--- RECORDS FOR THIS EXERCISE Enclosed Below ---
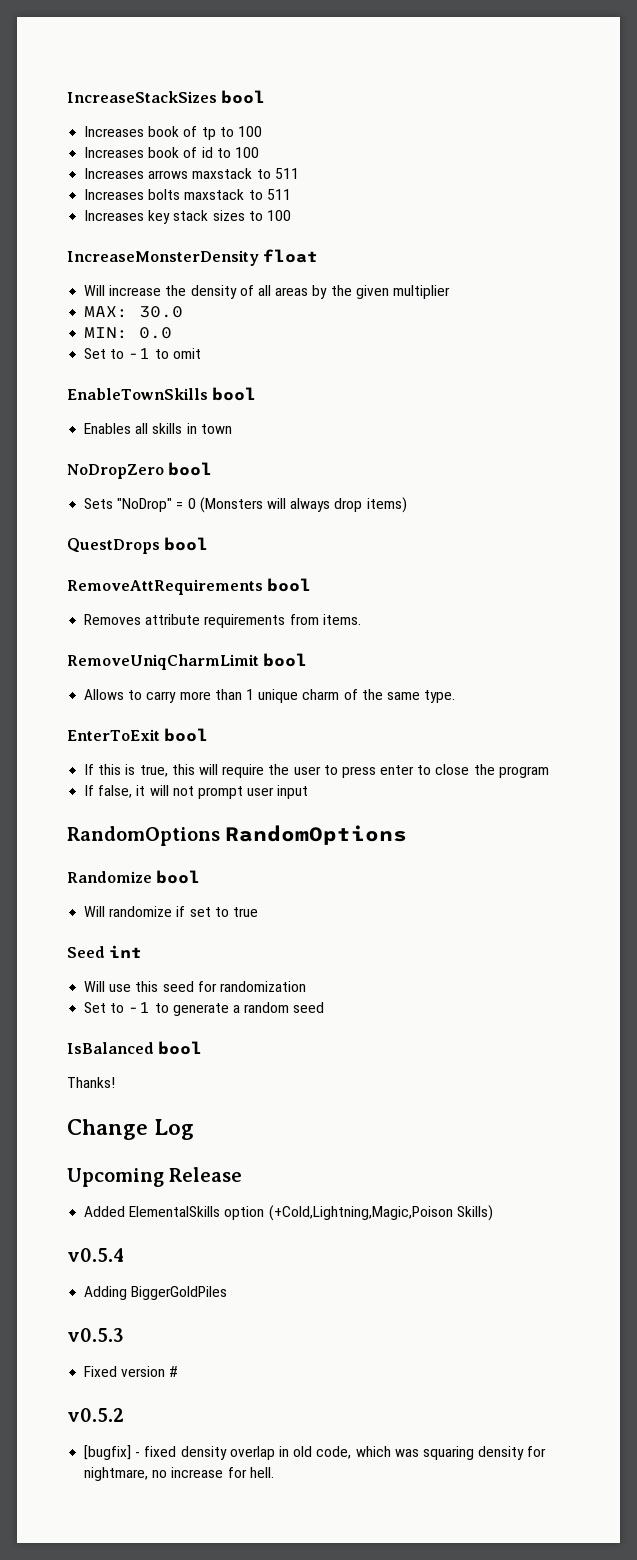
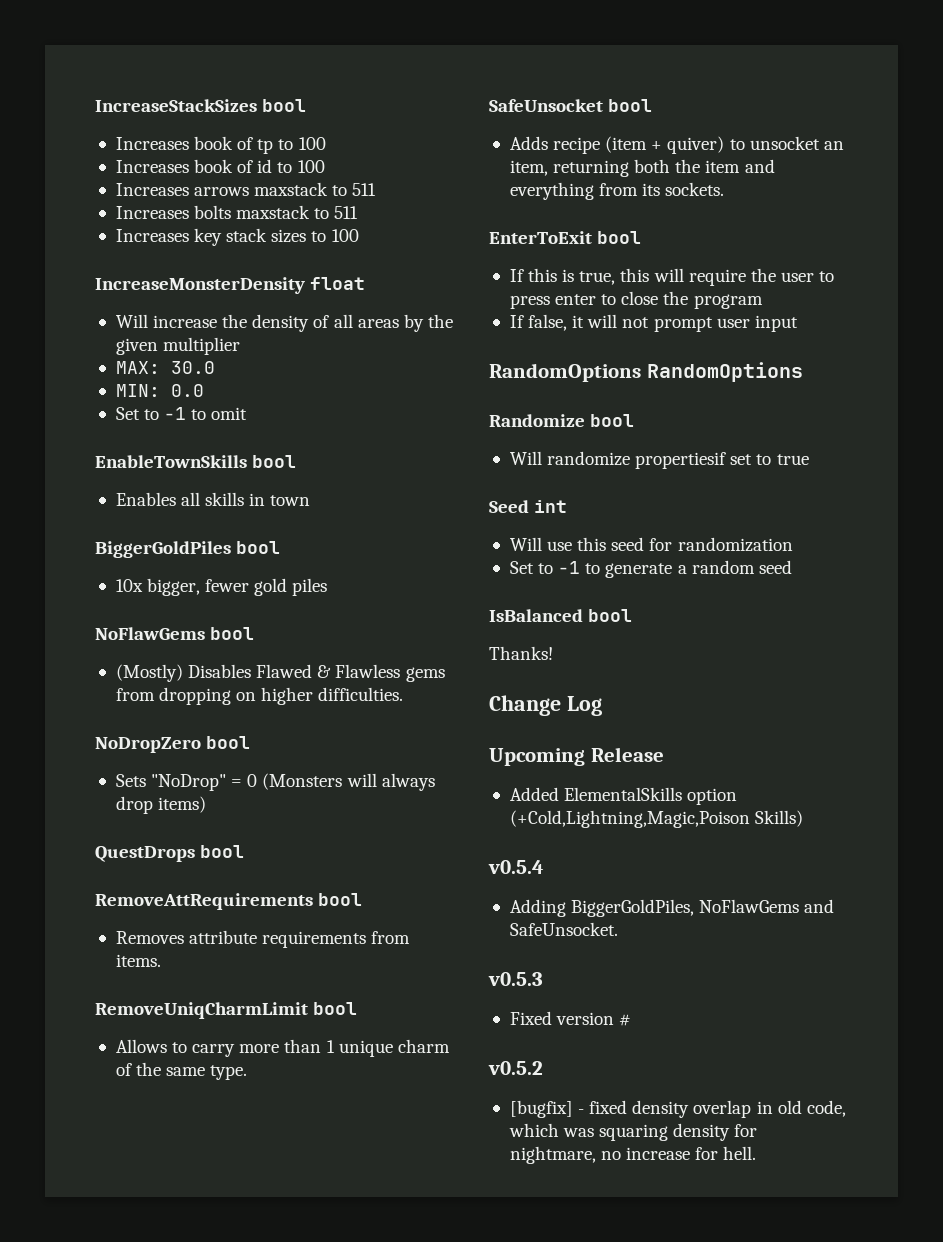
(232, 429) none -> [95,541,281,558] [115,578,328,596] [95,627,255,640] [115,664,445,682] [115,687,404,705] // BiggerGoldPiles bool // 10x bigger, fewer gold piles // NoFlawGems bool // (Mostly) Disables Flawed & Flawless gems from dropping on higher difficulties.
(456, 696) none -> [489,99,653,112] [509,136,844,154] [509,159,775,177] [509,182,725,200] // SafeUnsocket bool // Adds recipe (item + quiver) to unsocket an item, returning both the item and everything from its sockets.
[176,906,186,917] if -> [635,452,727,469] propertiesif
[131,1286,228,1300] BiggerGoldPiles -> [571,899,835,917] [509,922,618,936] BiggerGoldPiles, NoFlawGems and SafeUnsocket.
--- End of Enclosed RECORDS FOR THIS EXERCISE ---
--- RECORDS FOR THIS EXERCISE Enclosed Below ---
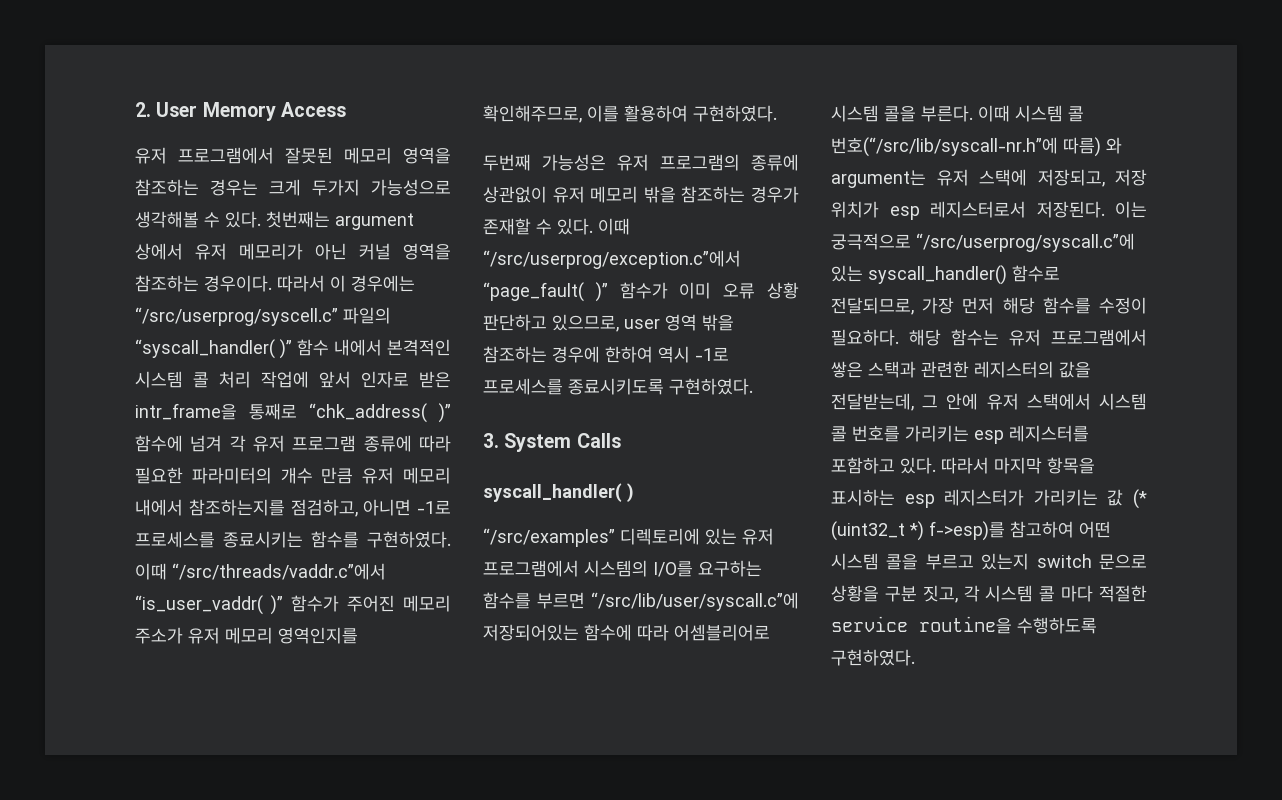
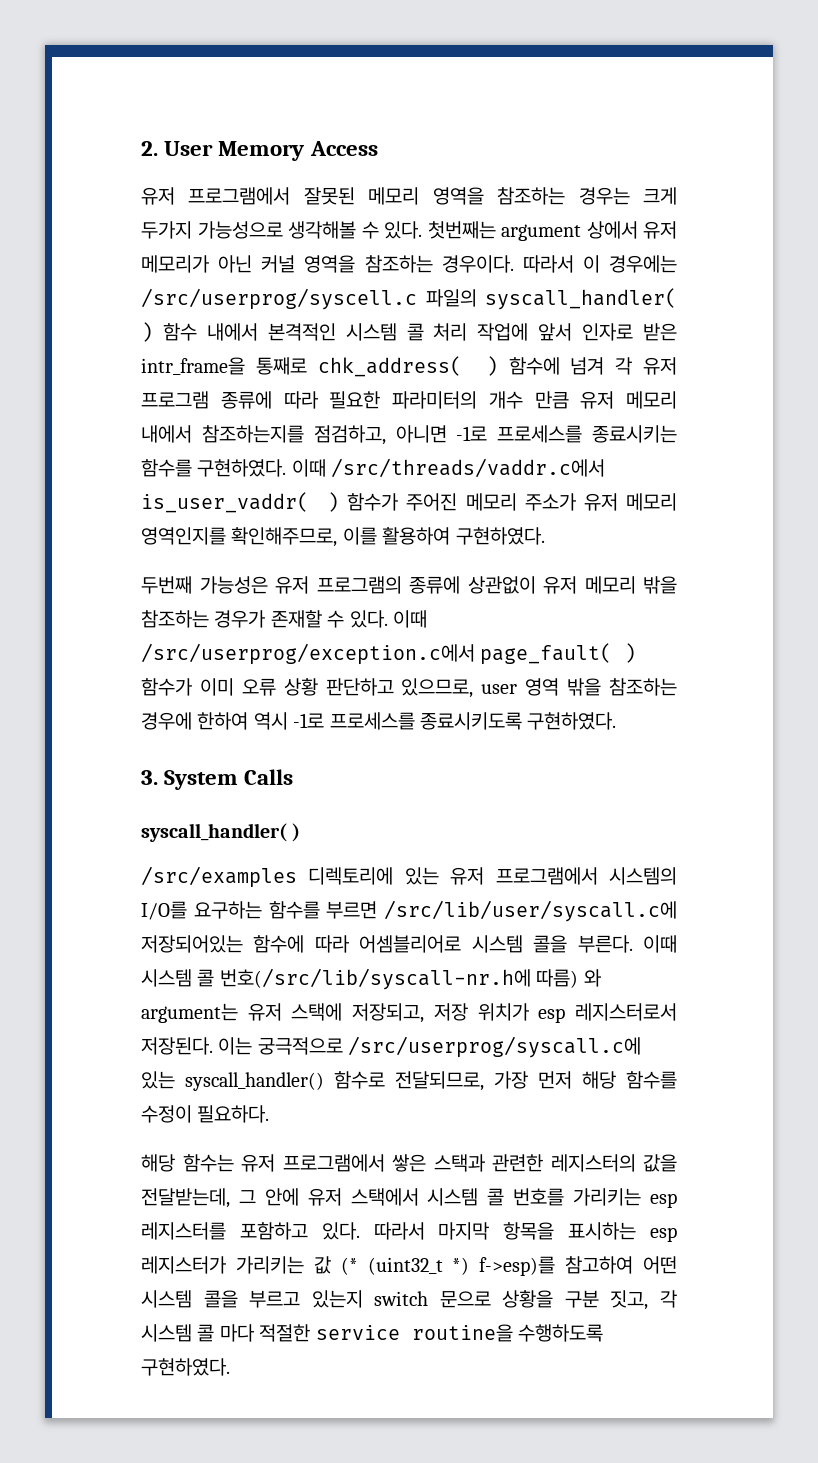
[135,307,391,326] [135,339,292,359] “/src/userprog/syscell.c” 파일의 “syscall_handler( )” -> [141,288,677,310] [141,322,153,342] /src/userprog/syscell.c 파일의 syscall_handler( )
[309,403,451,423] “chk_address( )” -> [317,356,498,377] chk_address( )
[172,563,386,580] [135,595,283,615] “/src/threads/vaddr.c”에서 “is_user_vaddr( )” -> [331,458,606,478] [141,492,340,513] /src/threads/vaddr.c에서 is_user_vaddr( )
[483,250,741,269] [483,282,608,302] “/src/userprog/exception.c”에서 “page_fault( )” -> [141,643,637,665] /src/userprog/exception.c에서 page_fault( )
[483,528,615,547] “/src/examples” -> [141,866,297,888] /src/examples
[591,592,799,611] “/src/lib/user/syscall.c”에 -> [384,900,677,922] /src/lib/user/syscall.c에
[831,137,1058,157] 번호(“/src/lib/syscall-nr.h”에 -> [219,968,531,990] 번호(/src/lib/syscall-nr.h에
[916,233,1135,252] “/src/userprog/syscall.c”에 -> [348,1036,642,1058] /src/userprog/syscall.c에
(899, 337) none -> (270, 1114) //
--- End of Enclosed RECORDS FOR THIS EXERCISE ---
EXERCISE DETAILS: Given the records above, return exactly the lines starting at the line containing "[141,492,340,513] /src/threads/vaddr.c에서 is_user_vaddr( )" and ending at the line containing "(899, 337) none -> (270, 1114) //", including both.

YOUR SOLUTION:
[172,563,386,580] [135,595,283,615] “/src/threads/vaddr.c”에서 “is_user_vaddr( )” -> [331,458,606,478] [141,492,340,513] /src/threads/vaddr.c에서 is_user_vaddr( )
[483,250,741,269] [483,282,608,302] “/src/userprog/exception.c”에서 “page_fault( )” -> [141,643,637,665] /src/userprog/exception.c에서 page_fault( )
[483,528,615,547] “/src/examples” -> [141,866,297,888] /src/examples
[591,592,799,611] “/src/lib/user/syscall.c”에 -> [384,900,677,922] /src/lib/user/syscall.c에
[831,137,1058,157] 번호(“/src/lib/syscall-nr.h”에 -> [219,968,531,990] 번호(/src/lib/syscall-nr.h에
[916,233,1135,252] “/src/userprog/syscall.c”에 -> [348,1036,642,1058] /src/userprog/syscall.c에
(899, 337) none -> (270, 1114) //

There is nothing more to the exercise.